===== Information provided
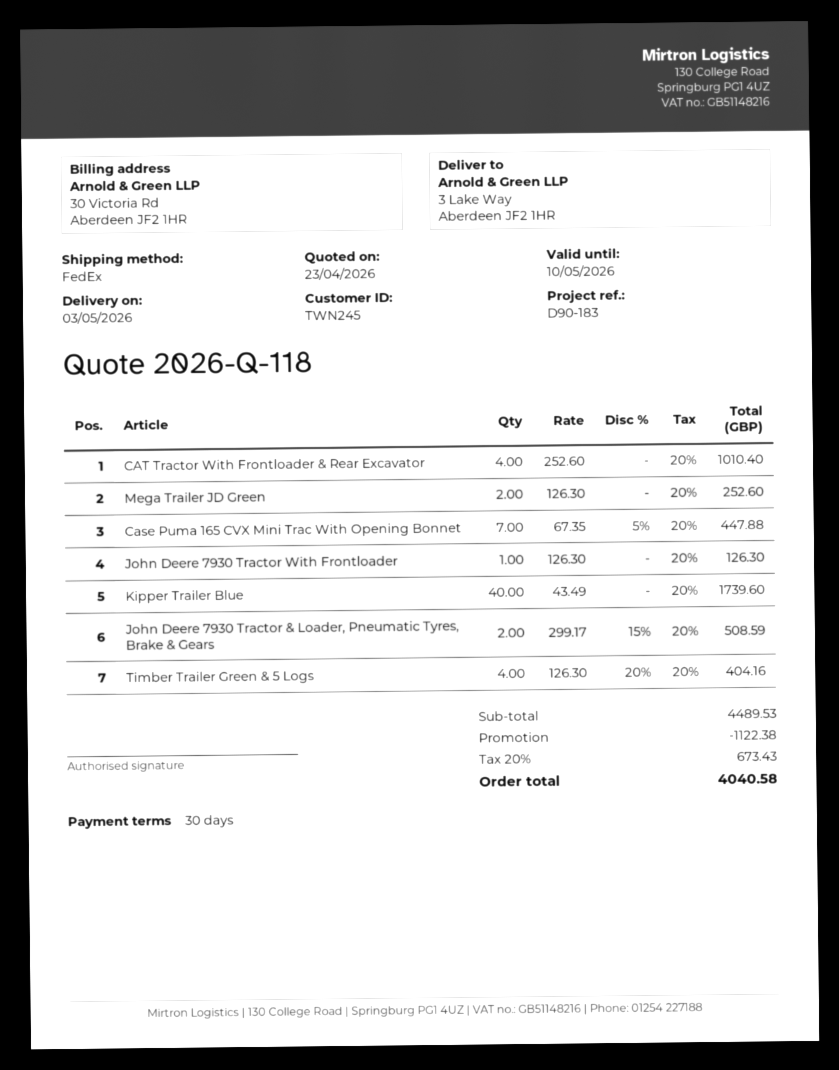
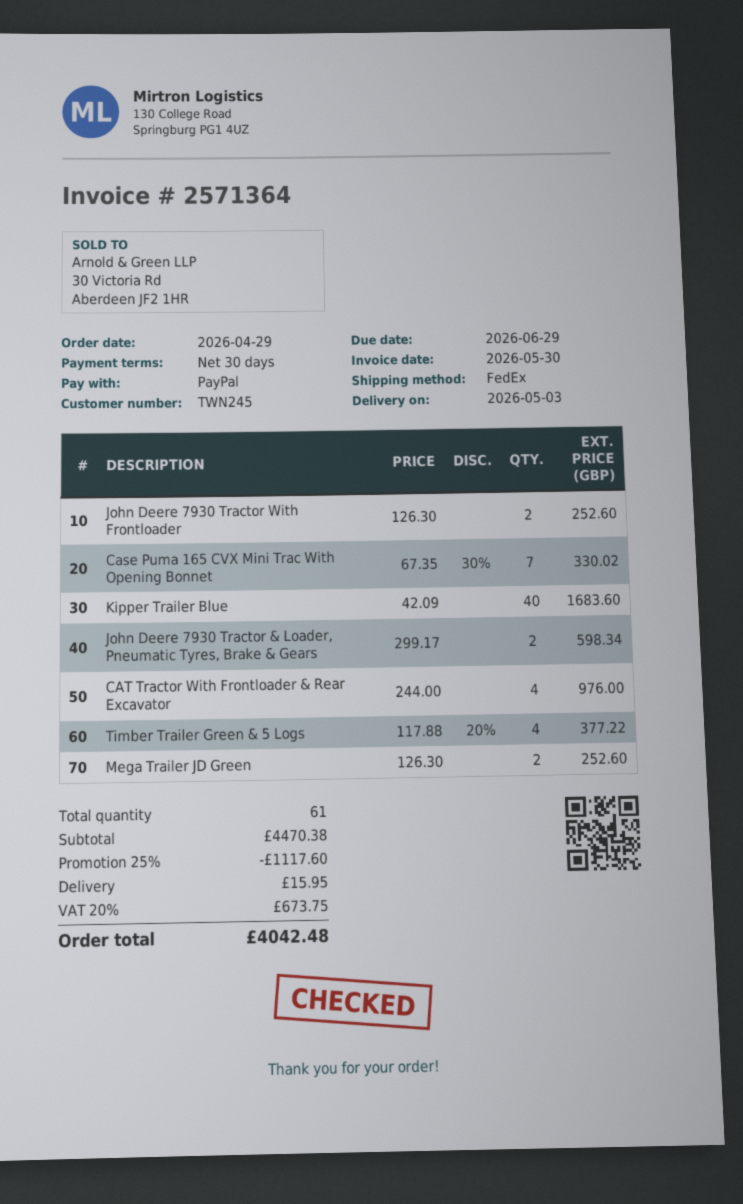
CAT Tractor With Frontloader & Rear Excavator: 4 x 252.60 = 1010.40 -> 4 x 244.00 = 976.00
Case Puma 165 CVX Mini Trac With Opening Bonnet: 7 x 67.35 - 5% = 447.88 -> 7 x 67.35 - 30% = 330.02
John Deere 7930 Tractor With Frontloader: 1 x 126.30 = 126.30 -> 2 x 126.30 = 252.60
Kipper Trailer Blue: 40 x 43.49 = 1739.60 -> 40 x 42.09 = 1683.60
John Deere 7930 Tractor & Loader, Pneumatic Tyres, Brake & Gears: 2 x 299.17 - 15% = 508.59 -> 2 x 299.17 = 598.34
Timber Trailer Green & 5 Logs: 4 x 126.30 - 20% = 404.16 -> 4 x 117.88 - 20% = 377.22
subtotal: 4489.53 -> 4470.38
discount: 1122.38 -> 1117.60
shipping: none -> 15.95
tax: 20% = 673.43 -> 20% = 673.75
total: 4040.58 -> 4042.48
==========
#### [Exercise goal]
Could you output every record above exactly as it appears, without the pictures?

#### [Exercise answer]
CAT Tractor With Frontloader & Rear Excavator: 4 x 252.60 = 1010.40 -> 4 x 244.00 = 976.00
Case Puma 165 CVX Mini Trac With Opening Bonnet: 7 x 67.35 - 5% = 447.88 -> 7 x 67.35 - 30% = 330.02
John Deere 7930 Tractor With Frontloader: 1 x 126.30 = 126.30 -> 2 x 126.30 = 252.60
Kipper Trailer Blue: 40 x 43.49 = 1739.60 -> 40 x 42.09 = 1683.60
John Deere 7930 Tractor & Loader, Pneumatic Tyres, Brake & Gears: 2 x 299.17 - 15% = 508.59 -> 2 x 299.17 = 598.34
Timber Trailer Green & 5 Logs: 4 x 126.30 - 20% = 404.16 -> 4 x 117.88 - 20% = 377.22
subtotal: 4489.53 -> 4470.38
discount: 1122.38 -> 1117.60
shipping: none -> 15.95
tax: 20% = 673.43 -> 20% = 673.75
total: 4040.58 -> 4042.48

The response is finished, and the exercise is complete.